The NSF-Simons Center for Multiscale Cell Fate Research, University of California Irvine, Irvine, CA, USA.
Department of Mathematics, University of California Irvine, Irvine, CA, USA.
Commun Biol. 2022 Mar 10;5(1):220. doi: 10.1038/s42003-022-03175-5.
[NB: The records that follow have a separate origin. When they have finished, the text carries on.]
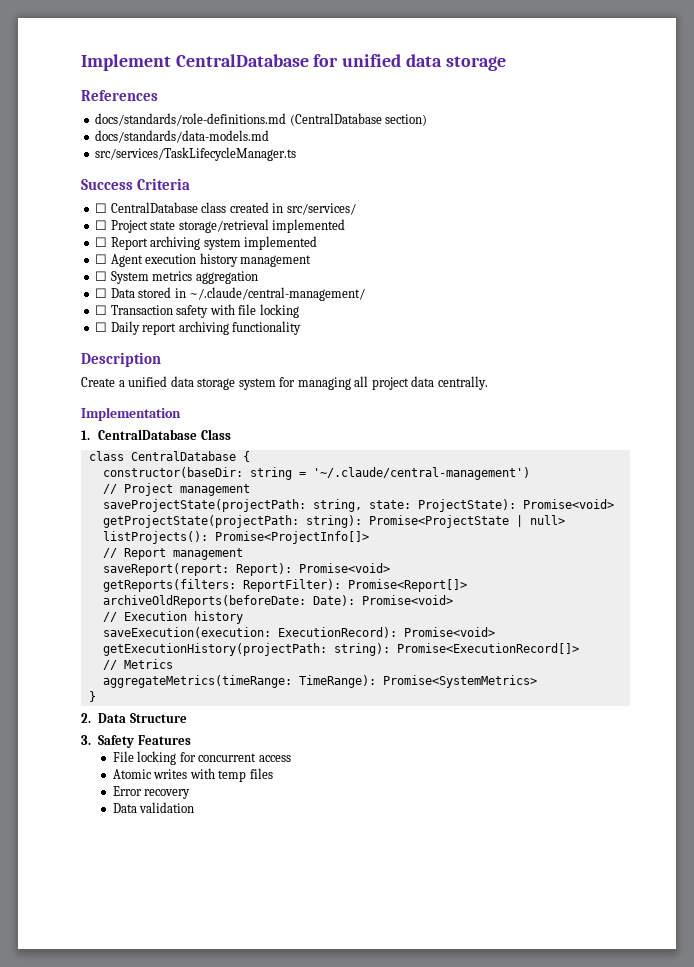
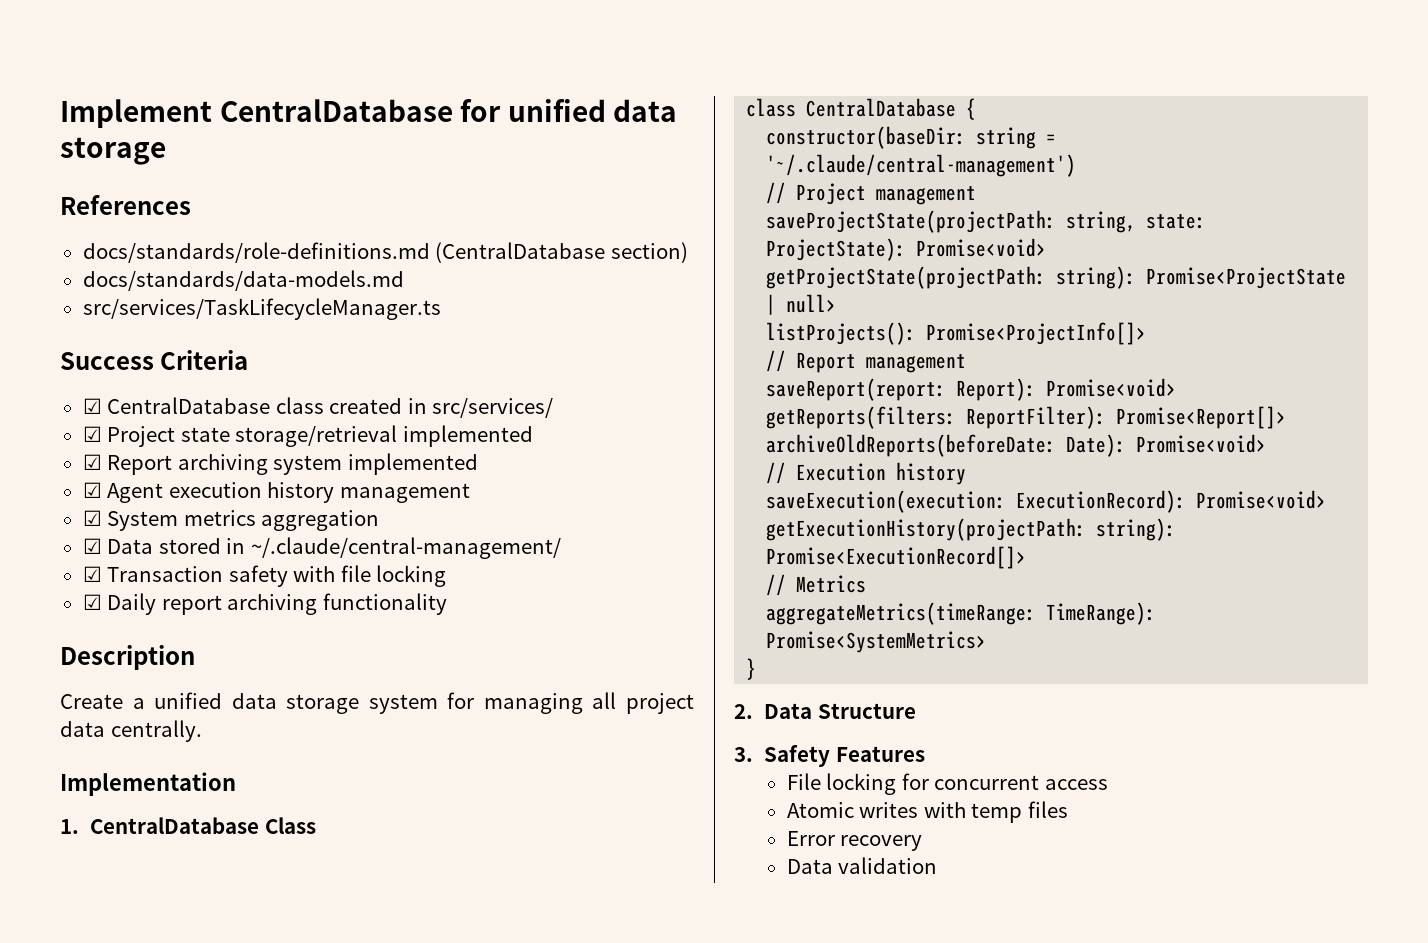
- ☐ CentralDatabase class created in src/services/
+ ☑ CentralDatabase class created in src/services/
- ☐ Project state storage/retrieval implemented
+ ☑ Project state storage/retrieval implemented
- ☐ Report archiving system implemented
+ ☑ Report archiving system implemented
- ☐ Agent execution history management
+ ☑ Agent execution history management
- ☐ System metrics aggregation
+ ☑ System metrics aggregation
- ☐ Data stored in ~/.claude/central-management/
+ ☑ Data stored in ~/.claude/central-management/
- ☐ Transaction safety with file locking
+ ☑ Transaction safety with file locking
- ☐ Daily report archiving functionality
+ ☑ Daily report archiving functionality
The rapid development of spatial transcriptomics (ST) techniques has allowed the measurement of transcriptional levels across many genes together with the spatial positions of cells. This has led to an explosion of interest in computational methods and techniques for harnessing both spatial and transcriptional information in analysis of ST datasets. The wide diversity of approaches in aim, methodology and technology for ST provides great challenges in dissecting cellular functions in spatial contexts. Here, we synthesize and review the key problems in analysis of ST data and methods that are currently applied, while also expanding on open questions and areas of future development.
空间转录组学(ST)技术的快速发展使得能够同时测量多个基因的转录水平和细胞的空间位置。这导致人们对计算方法和技术产生了浓厚的兴趣,这些方法和技术可以利用 ST 数据集的空间和转录信息进行分析。ST 在目标、方法和技术方面的广泛多样性在解析空间背景下的细胞功能方面带来了巨大的挑战。在这里,我们综合和回顾了目前应用的 ST 数据分析中的关键问题和方法,同时也扩展了一些开放性问题和未来发展领域。